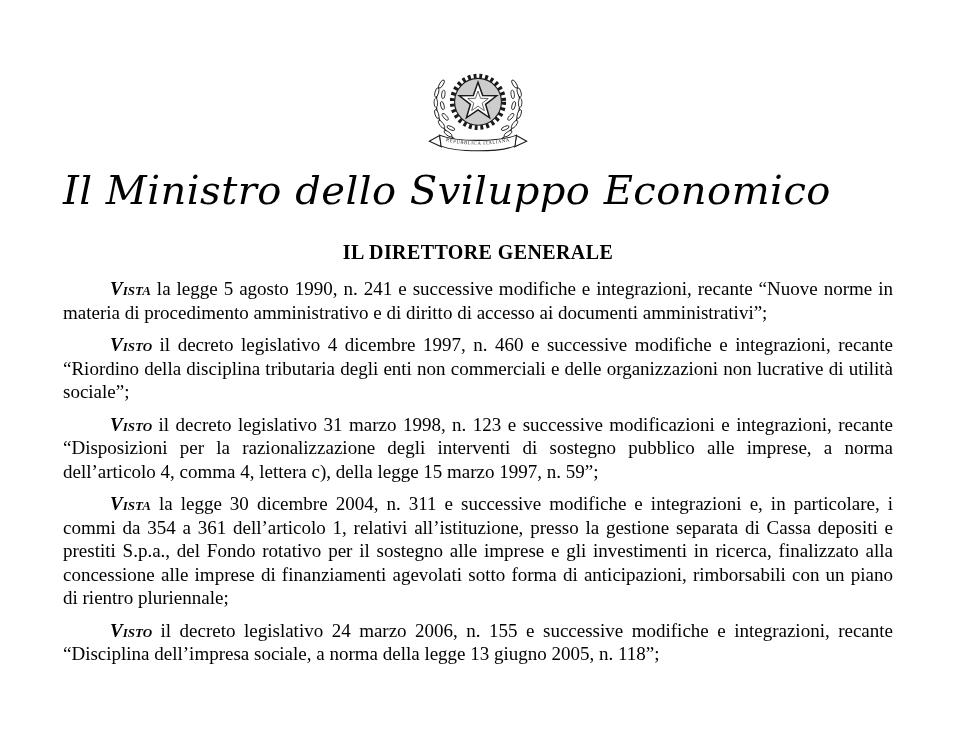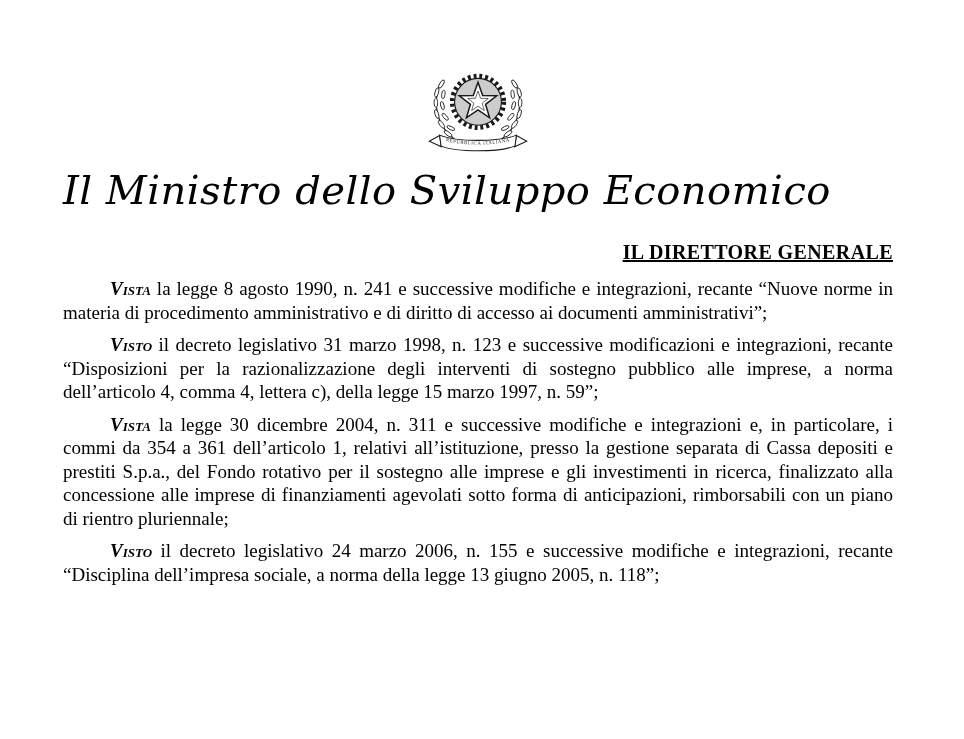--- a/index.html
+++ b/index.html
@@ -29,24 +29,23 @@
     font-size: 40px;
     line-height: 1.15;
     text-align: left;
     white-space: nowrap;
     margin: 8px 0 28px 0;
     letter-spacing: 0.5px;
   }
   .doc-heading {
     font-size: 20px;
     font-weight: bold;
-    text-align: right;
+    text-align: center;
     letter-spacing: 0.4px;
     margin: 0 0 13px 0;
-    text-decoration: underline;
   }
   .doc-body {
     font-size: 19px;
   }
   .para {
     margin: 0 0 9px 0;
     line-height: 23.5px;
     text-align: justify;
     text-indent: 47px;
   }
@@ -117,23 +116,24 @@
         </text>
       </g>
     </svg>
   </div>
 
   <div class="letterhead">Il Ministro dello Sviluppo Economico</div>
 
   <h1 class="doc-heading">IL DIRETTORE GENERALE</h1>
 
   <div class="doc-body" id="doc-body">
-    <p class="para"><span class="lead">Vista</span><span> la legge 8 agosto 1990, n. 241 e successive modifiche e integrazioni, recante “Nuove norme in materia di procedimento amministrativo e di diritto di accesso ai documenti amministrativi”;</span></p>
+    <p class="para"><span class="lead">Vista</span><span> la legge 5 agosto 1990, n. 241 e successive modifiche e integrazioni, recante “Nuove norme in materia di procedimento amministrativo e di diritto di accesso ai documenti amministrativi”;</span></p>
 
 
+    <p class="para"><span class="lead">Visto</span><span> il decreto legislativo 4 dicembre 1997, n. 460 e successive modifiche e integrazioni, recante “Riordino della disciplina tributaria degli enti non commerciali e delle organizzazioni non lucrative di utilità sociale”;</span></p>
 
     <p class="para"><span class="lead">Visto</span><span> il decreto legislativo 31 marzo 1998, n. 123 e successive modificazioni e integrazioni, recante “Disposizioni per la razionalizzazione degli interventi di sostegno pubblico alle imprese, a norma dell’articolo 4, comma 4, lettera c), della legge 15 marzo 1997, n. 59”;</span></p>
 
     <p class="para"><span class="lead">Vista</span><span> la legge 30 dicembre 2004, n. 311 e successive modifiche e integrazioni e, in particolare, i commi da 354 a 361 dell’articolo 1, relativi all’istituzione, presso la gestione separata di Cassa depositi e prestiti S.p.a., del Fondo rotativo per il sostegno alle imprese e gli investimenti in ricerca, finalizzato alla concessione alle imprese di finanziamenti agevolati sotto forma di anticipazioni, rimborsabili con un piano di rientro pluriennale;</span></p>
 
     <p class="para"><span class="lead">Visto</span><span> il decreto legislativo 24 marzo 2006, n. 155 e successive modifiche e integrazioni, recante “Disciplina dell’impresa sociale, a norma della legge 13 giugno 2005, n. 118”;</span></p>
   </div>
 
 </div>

--

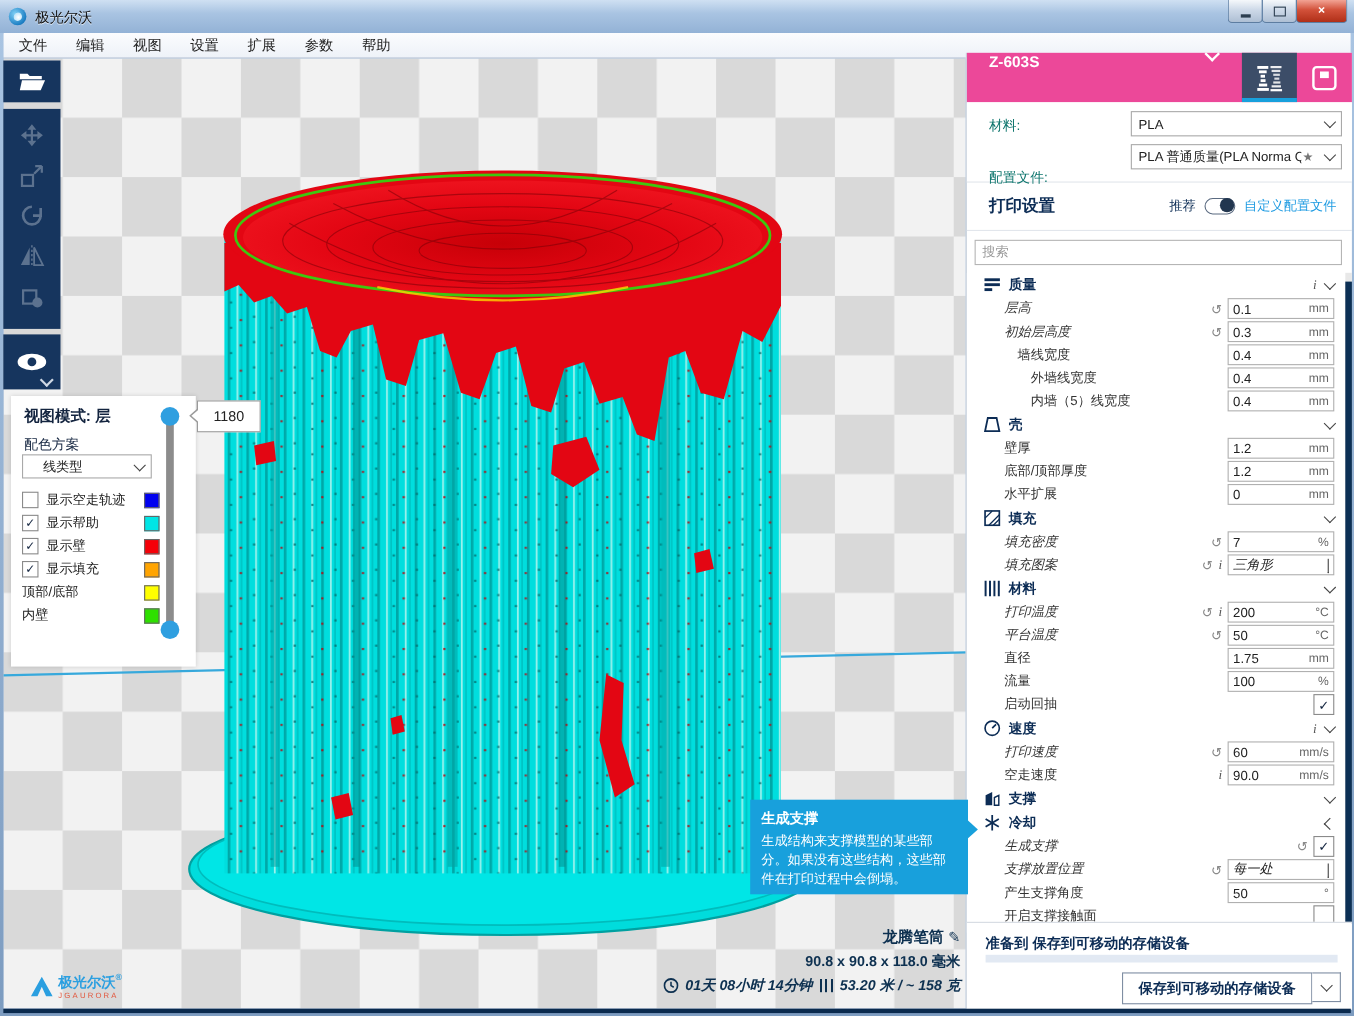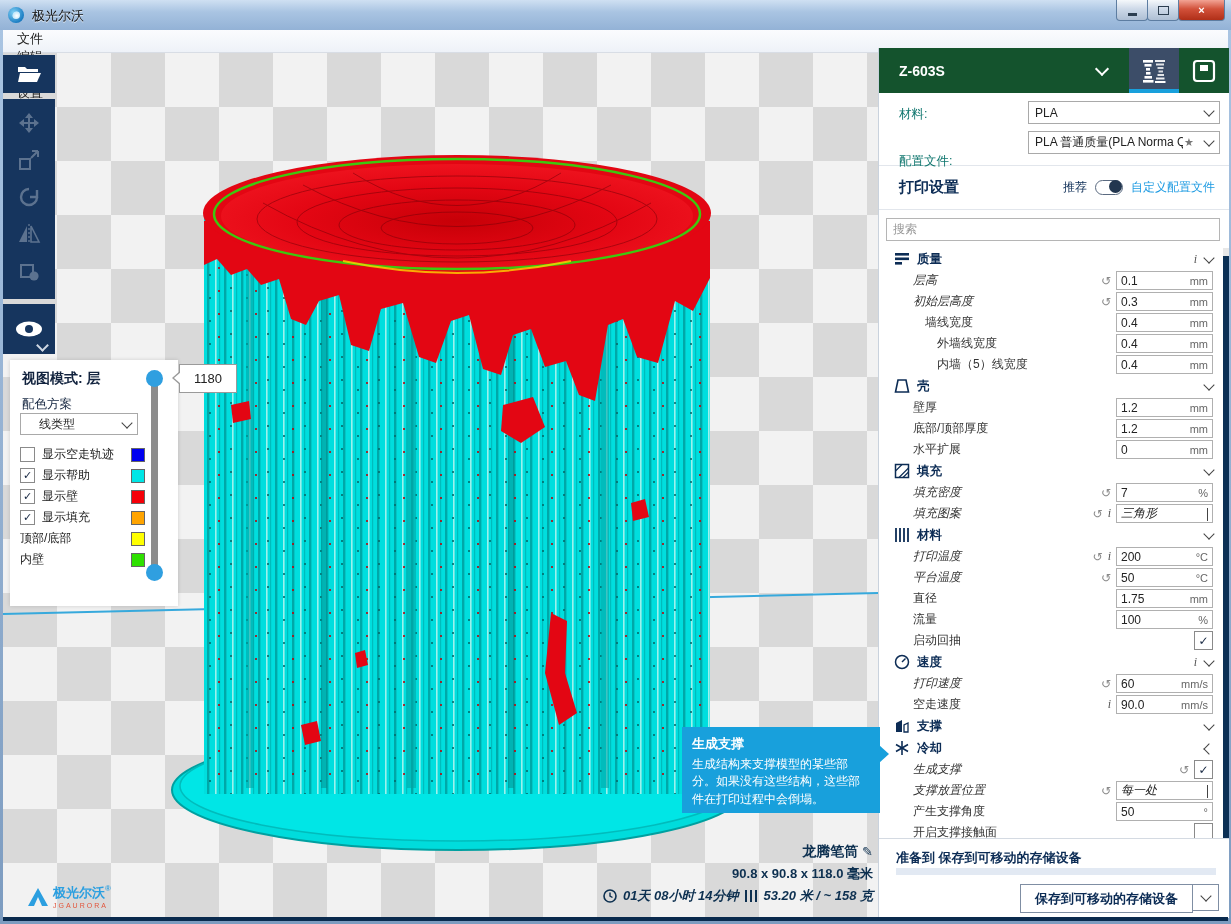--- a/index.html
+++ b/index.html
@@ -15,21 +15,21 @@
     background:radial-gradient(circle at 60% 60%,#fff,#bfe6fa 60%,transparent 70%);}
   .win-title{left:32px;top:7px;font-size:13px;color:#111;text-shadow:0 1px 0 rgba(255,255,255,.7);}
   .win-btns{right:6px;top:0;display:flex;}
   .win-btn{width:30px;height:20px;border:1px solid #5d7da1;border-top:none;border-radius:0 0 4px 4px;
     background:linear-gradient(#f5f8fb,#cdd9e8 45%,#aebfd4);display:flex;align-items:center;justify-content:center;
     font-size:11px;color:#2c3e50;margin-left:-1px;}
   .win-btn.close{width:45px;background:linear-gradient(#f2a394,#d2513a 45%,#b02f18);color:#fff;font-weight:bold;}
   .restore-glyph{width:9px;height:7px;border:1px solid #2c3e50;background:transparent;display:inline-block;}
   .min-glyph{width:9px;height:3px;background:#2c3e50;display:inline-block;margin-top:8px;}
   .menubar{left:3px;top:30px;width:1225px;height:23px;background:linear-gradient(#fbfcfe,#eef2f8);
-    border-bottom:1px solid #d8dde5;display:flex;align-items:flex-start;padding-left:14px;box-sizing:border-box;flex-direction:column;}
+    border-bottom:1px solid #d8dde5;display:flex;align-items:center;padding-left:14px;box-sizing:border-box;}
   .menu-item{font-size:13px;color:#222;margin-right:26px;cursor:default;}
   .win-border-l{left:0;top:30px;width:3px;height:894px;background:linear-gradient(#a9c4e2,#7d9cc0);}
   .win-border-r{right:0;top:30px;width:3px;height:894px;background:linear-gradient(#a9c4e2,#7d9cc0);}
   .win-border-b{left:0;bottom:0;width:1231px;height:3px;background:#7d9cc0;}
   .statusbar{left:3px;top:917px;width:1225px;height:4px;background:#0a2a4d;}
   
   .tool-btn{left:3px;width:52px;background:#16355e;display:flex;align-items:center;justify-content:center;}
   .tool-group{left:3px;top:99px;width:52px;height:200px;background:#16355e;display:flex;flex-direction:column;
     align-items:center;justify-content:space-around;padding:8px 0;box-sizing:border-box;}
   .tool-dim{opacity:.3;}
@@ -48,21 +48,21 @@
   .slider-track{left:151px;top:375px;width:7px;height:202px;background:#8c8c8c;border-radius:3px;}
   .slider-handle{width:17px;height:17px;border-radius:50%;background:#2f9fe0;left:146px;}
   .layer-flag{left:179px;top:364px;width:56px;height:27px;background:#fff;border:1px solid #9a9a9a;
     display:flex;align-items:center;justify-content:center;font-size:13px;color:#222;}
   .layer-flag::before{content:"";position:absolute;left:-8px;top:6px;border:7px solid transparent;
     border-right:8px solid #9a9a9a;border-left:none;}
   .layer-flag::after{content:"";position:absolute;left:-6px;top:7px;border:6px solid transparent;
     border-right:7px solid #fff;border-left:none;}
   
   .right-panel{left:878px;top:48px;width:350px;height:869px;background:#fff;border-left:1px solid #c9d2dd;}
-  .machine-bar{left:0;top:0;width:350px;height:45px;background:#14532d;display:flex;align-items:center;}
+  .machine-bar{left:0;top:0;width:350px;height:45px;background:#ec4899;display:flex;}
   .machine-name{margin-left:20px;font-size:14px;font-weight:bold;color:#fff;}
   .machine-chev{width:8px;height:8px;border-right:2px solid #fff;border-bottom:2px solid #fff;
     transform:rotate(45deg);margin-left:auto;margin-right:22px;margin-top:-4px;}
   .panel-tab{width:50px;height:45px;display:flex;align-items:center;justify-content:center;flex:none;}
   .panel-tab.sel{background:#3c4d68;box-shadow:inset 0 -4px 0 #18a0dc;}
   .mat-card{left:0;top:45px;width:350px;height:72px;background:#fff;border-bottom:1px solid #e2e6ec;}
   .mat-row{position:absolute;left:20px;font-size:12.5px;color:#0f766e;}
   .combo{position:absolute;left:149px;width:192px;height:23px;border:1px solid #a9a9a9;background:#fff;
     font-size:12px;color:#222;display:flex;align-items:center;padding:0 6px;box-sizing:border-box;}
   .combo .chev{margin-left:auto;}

→ **WHAT NEEDS TO BE DONE**:
Which lines of the data include the string "weight"? Copy each of them.

→ **SOLVED PROBLEM**:
     font-weight: bold;
   .win-btn.close{width:45px;background:linear-gradient(#f2a394,#d2513a 45%,#b02f18);color:#fff;font-weight:bold;}
   .machine-name{margin-left:20px;font-size:14px;font-weight:bold;color:#fff;}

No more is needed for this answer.